(Records from a dataset)
—————
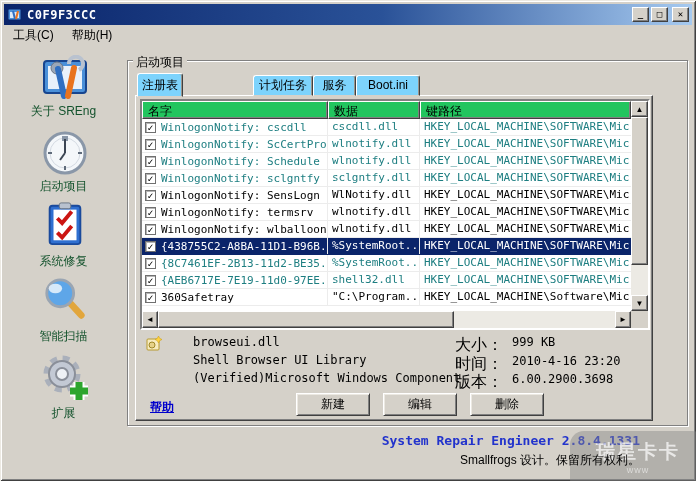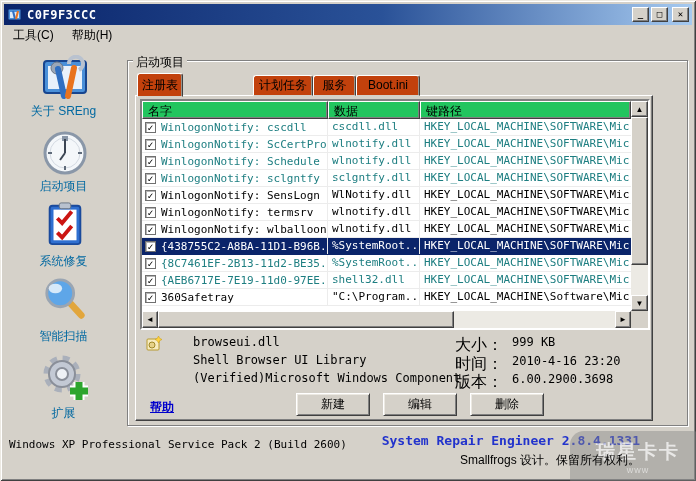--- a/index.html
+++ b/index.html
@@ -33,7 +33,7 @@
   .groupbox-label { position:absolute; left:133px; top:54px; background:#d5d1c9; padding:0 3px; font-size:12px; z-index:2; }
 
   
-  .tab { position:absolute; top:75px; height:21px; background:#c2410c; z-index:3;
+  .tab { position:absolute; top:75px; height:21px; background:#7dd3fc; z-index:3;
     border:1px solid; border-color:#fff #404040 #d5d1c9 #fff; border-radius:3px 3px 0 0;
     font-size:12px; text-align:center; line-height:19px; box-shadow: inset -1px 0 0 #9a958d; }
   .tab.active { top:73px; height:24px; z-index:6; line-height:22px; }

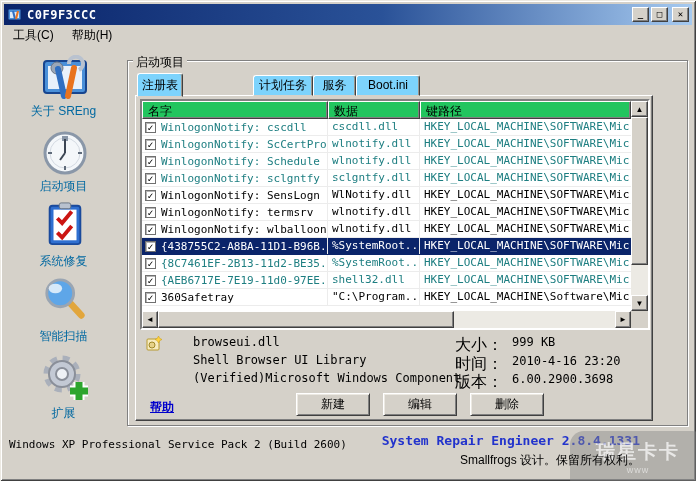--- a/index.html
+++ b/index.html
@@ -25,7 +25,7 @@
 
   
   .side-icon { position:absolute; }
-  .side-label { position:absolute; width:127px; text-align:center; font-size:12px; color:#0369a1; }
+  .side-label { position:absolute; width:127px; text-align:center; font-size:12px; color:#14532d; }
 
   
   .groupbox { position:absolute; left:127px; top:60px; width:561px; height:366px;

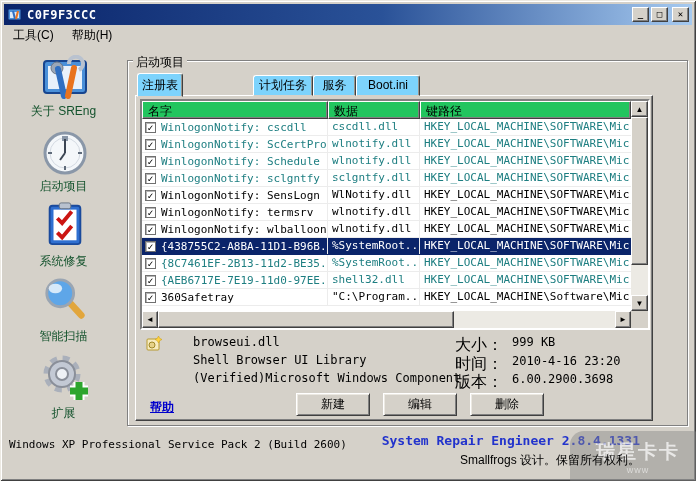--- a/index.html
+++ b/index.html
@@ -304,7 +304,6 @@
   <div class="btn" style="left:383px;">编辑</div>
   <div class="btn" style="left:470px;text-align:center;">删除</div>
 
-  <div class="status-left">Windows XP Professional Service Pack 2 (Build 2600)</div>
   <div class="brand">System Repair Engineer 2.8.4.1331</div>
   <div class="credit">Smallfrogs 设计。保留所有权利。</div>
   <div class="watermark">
—————
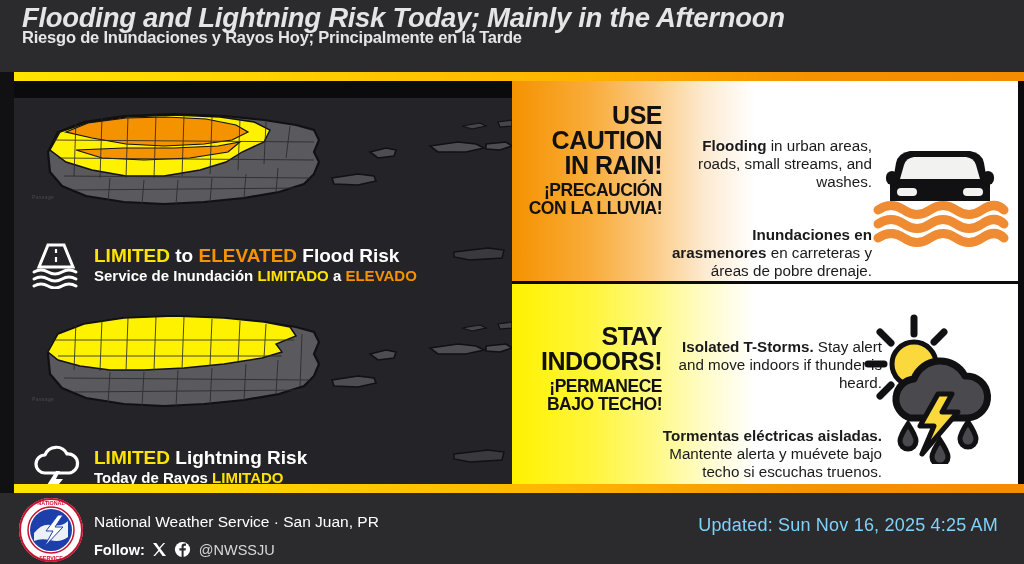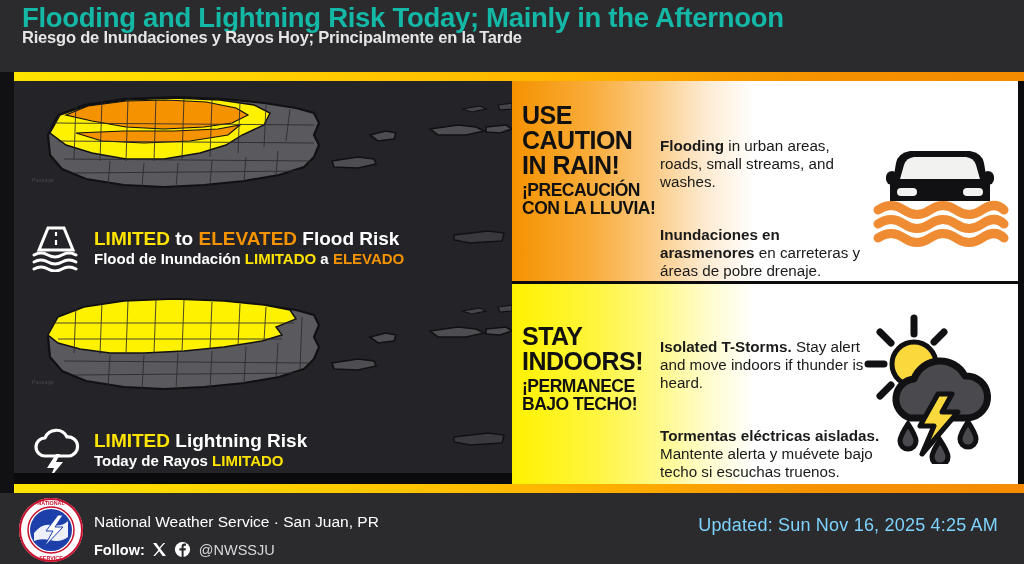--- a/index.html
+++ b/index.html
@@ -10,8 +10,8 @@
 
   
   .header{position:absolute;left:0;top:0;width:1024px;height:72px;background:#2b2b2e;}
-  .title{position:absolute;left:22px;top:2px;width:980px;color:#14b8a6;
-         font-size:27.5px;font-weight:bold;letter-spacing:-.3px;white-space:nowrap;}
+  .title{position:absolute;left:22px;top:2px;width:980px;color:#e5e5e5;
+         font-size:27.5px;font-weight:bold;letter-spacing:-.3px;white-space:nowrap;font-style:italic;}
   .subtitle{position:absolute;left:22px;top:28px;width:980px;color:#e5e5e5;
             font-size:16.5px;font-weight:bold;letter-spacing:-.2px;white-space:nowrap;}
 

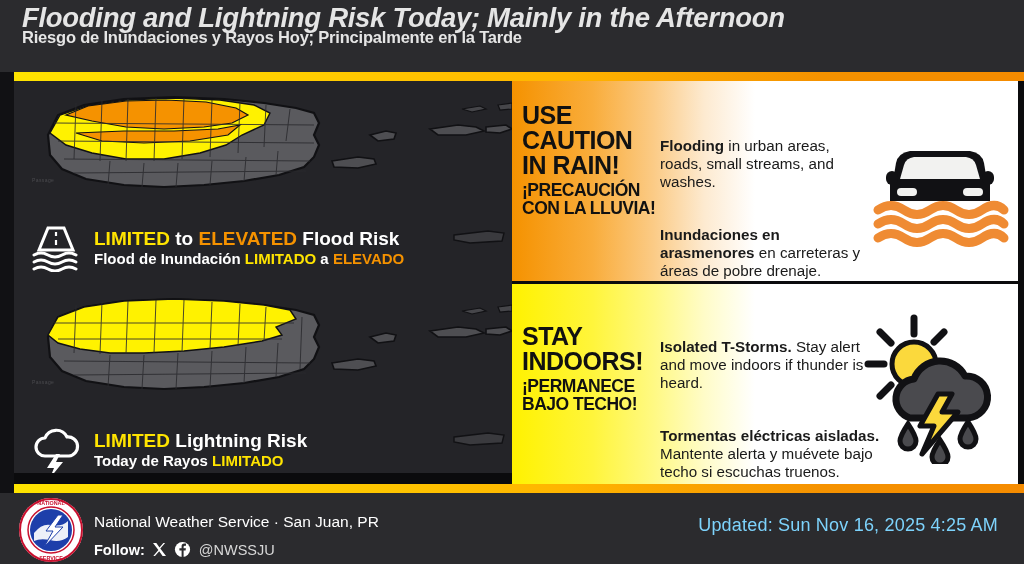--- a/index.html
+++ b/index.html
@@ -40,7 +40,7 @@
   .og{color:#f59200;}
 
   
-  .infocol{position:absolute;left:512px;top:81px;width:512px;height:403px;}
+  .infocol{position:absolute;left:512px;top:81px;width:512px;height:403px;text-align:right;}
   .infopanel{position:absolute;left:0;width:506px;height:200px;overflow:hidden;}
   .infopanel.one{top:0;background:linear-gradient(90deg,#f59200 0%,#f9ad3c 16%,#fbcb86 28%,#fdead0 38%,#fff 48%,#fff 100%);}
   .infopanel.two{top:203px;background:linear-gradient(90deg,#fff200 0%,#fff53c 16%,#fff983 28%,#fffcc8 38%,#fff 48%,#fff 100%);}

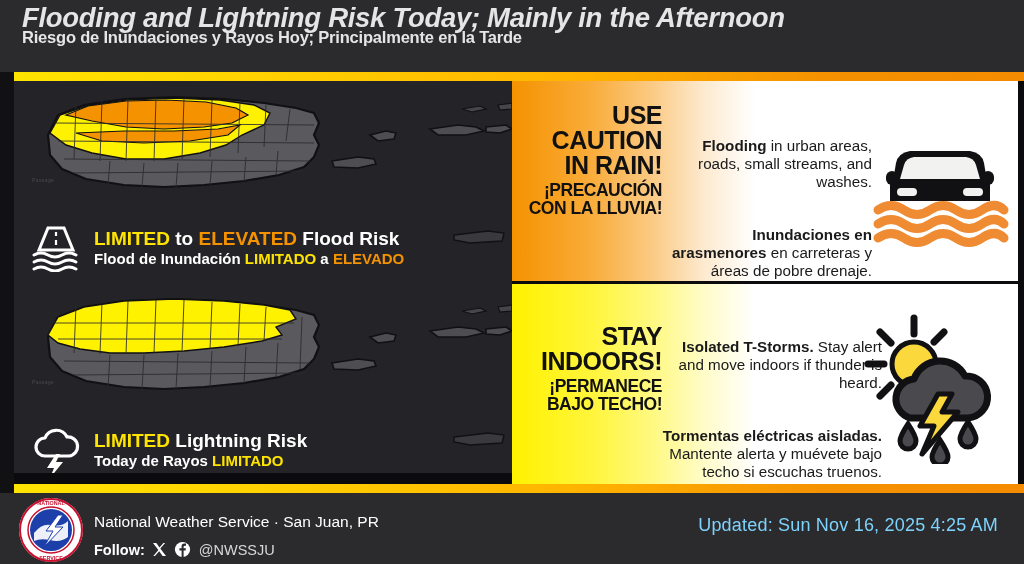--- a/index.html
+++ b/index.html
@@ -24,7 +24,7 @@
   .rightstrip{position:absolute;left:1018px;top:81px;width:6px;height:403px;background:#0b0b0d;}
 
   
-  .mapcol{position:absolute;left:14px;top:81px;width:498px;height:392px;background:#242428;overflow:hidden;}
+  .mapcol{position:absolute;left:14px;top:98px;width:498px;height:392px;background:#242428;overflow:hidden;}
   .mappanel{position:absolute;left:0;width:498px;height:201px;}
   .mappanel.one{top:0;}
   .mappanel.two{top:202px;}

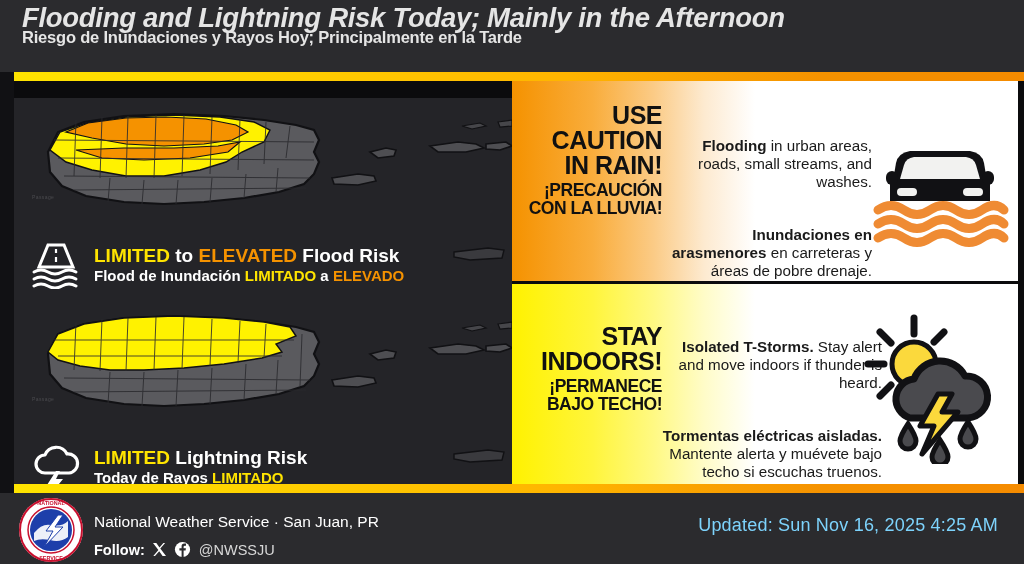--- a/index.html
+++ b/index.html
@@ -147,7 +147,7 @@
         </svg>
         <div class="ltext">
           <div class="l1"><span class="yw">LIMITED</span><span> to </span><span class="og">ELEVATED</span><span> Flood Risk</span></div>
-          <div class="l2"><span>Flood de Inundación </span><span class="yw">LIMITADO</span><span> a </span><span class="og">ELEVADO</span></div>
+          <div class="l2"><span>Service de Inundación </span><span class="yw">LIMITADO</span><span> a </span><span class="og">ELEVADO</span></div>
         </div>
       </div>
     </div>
—————
*ACTION ITEM*: Each line above that has the word "overflow" must be copied.

*EXERCISE RESULT*:
   .infopanel{position:absolute;left:0;width:506px;height:200px;overflow:hidden;}
-  .mapcol{position:absolute;left:14px;top:81px;width:498px;height:392px;background:#242428;overflow:hidden;}
+  .mapcol{position:absolute;left:14px;top:98px;width:498px;height:392px;background:#242428;overflow:hidden;}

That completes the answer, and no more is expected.